[Collected data entries]
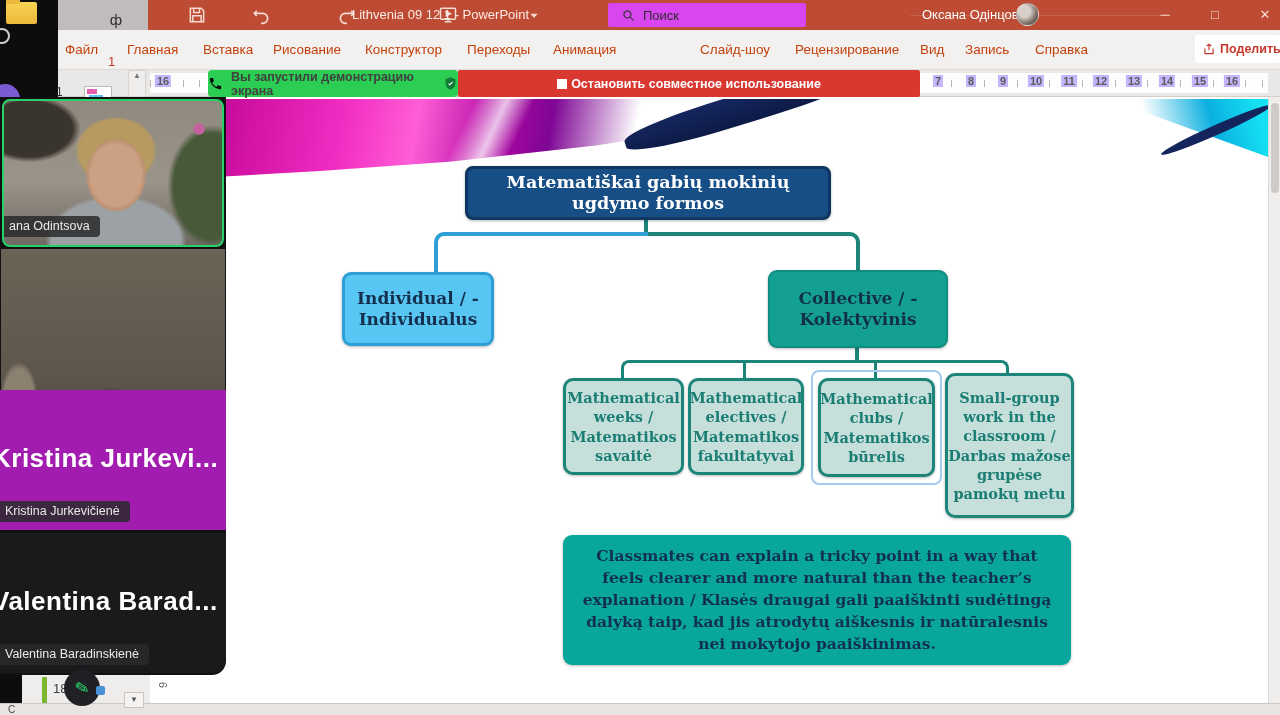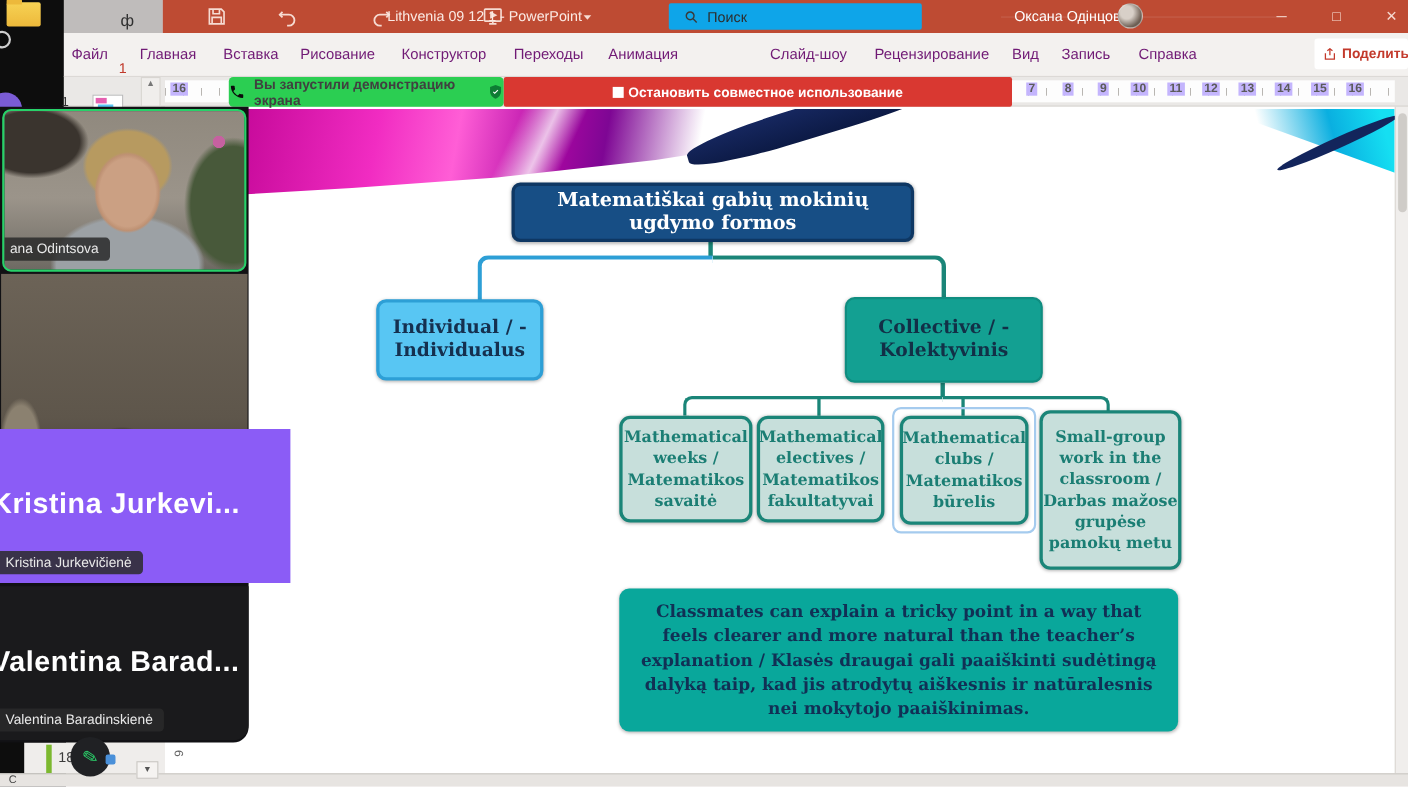--- a/index.html
+++ b/index.html
@@ -24,7 +24,7 @@
   .qat-icon { top:5px; width:22px; height:20px; color:#F6DBD2; }
   .qat-icon svg { width:100%; height:100%; }
   .win-title { left:352px; top:7px; font-size:13px; color:#FBEAE4; }
-  .search-box { left:608px; top:3px; width:230px; height:24px; background:#0ea5e9; border-radius:2px; display:flex; align-items:center; }
+  .search-box { left:608px; top:3px; width:198px; height:24px; background:#d946ef; border-radius:2px; display:flex; align-items:center; }
   .search-box svg { width:13px; height:13px; margin:0 8px 0 14px; }
   .search-box span { font-size:13px; color:#2d2d2d; }
   .user-name { left:922px; top:7px; font-size:13px; color:#fff; }

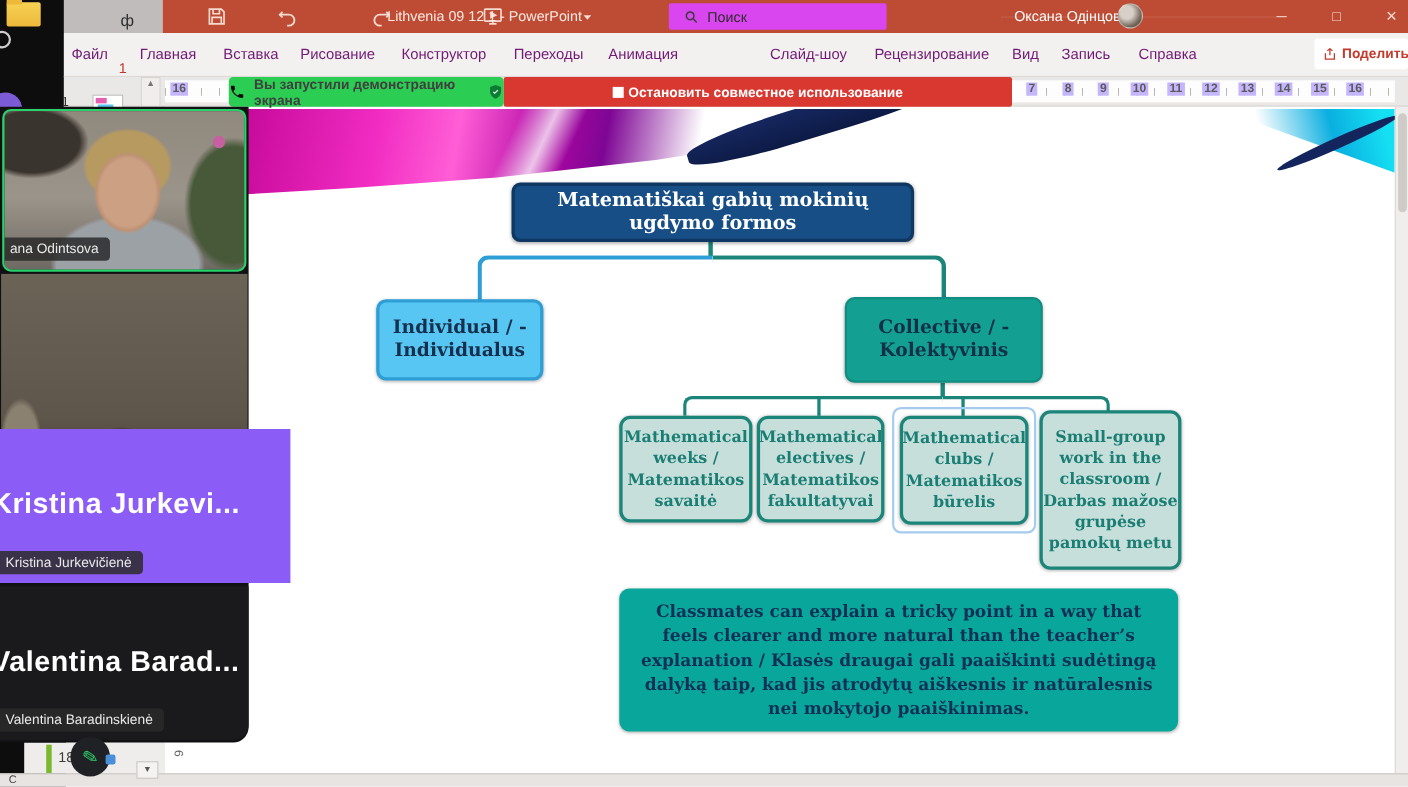--- a/index.html
+++ b/index.html
@@ -34,7 +34,7 @@
 
   
   .ribbon { left:58px; top:30px; width:1222px; height:40px; background:#F3F1EF; border-bottom:1px solid #DCD9D6; }
-  .tab { top:42px; font-size:13.5px; color:#701a75; }
+  .tab { top:42px; font-size:13.5px; color:#c2410c; }
   .share-btn { left:1195px; top:35px; width:85px; height:28px; background:#fff; border-radius:3px;
                display:flex; align-items:center; overflow:hidden; }
   .share-btn svg { width:14px; height:14px; margin:0 4px 0 7px; flex:none; }

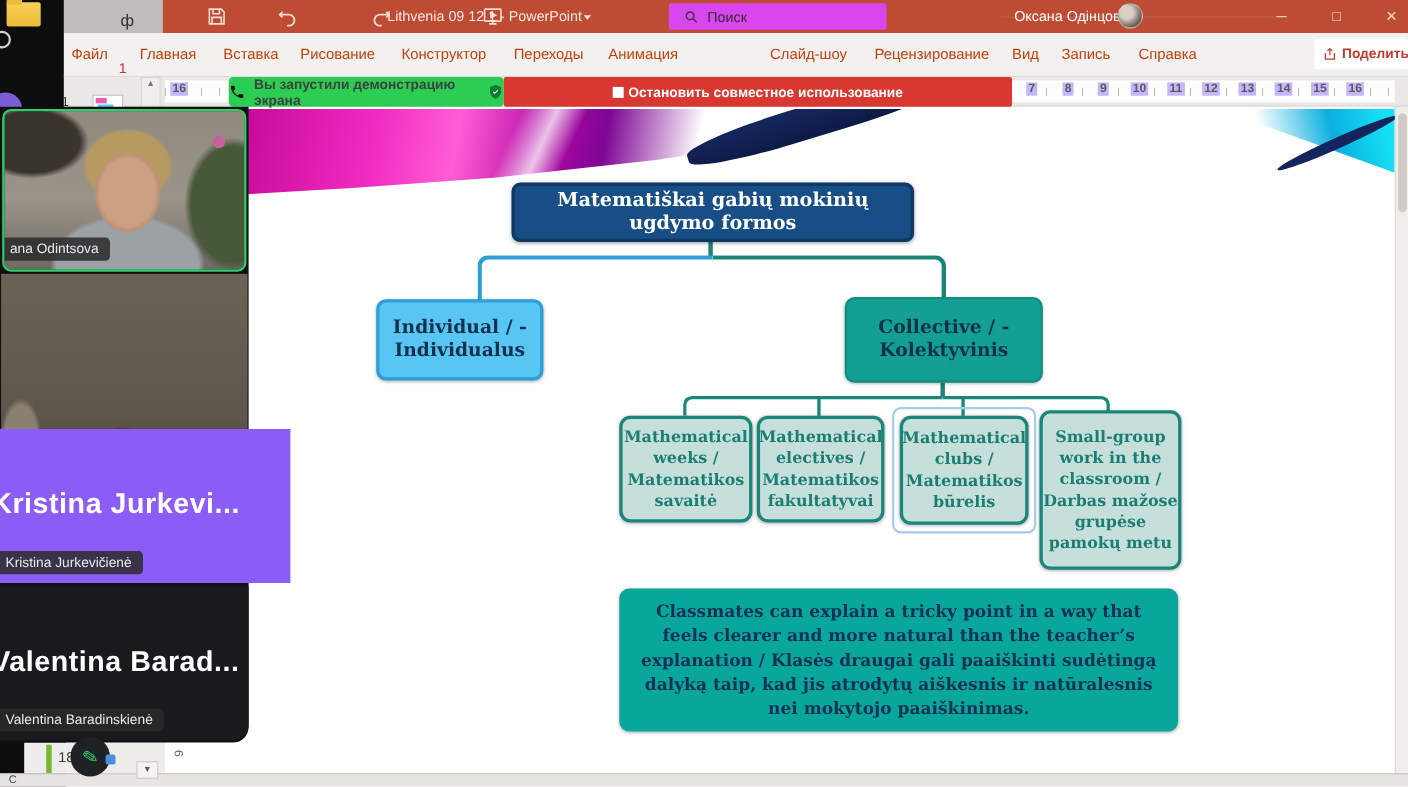--- a/index.html
+++ b/index.html
@@ -131,7 +131,7 @@
       radial-gradient(90px 60px at 110px 265px,#221E1C 0 70%,transparent 76%),
       radial-gradient(30px 60px at 18px 150px,#8B8170 0 50%,transparent 62%),
       linear-gradient(180deg,#6C6357 0%,#5E564B 55%,#2B2723 100%); }
-  .tile3 { left:0; top:293px; width:264px; height:140px; background:#8b5cf6; }
+  .tile3 { left:0; top:293px; width:226px; height:140px; background:#a21caf; }
   .tile4 { left:0; top:436px; width:226px; height:140px; background:#1A1A1C; border-radius:0 0 14px 0; }
   .big-name { position:absolute; left:-8px; right:0; top:50%; transform:translateY(-56%); color:#fff;
               font-size:26px; font-weight:bold; white-space:nowrap; letter-spacing:.5px; }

§ Work item: All of the records should be set down exactly, minus the pictures they hold.

§ Response to the task:
--- a/index.html
+++ b/index.html
@@ -24,7 +24,7 @@
   .qat-icon { top:5px; width:22px; height:20px; color:#F6DBD2; }
   .qat-icon svg { width:100%; height:100%; }
   .win-title { left:352px; top:7px; font-size:13px; color:#FBEAE4; }
-  .search-box { left:608px; top:3px; width:230px; height:24px; background:#0ea5e9; border-radius:2px; display:flex; align-items:center; }
+  .search-box { left:608px; top:3px; width:198px; height:24px; background:#d946ef; border-radius:2px; display:flex; align-items:center; }
   .search-box svg { width:13px; height:13px; margin:0 8px 0 14px; }
   .search-box span { font-size:13px; color:#2d2d2d; }
   .user-name { left:922px; top:7px; font-size:13px; color:#fff; }

--- a/index.html
+++ b/index.html
@@ -34,7 +34,7 @@
 
   
   .ribbon { left:58px; top:30px; width:1222px; height:40px; background:#F3F1EF; border-bottom:1px solid #DCD9D6; }
-  .tab { top:42px; font-size:13.5px; color:#701a75; }
+  .tab { top:42px; font-size:13.5px; color:#c2410c; }
   .share-btn { left:1195px; top:35px; width:85px; height:28px; background:#fff; border-radius:3px;
                display:flex; align-items:center; overflow:hidden; }
   .share-btn svg { width:14px; height:14px; margin:0 4px 0 7px; flex:none; }

--- a/index.html
+++ b/index.html
@@ -131,7 +131,7 @@
       radial-gradient(90px 60px at 110px 265px,#221E1C 0 70%,transparent 76%),
       radial-gradient(30px 60px at 18px 150px,#8B8170 0 50%,transparent 62%),
       linear-gradient(180deg,#6C6357 0%,#5E564B 55%,#2B2723 100%); }
-  .tile3 { left:0; top:293px; width:264px; height:140px; background:#8b5cf6; }
+  .tile3 { left:0; top:293px; width:226px; height:140px; background:#a21caf; }
   .tile4 { left:0; top:436px; width:226px; height:140px; background:#1A1A1C; border-radius:0 0 14px 0; }
   .big-name { position:absolute; left:-8px; right:0; top:50%; transform:translateY(-56%); color:#fff;
               font-size:26px; font-weight:bold; white-space:nowrap; letter-spacing:.5px; }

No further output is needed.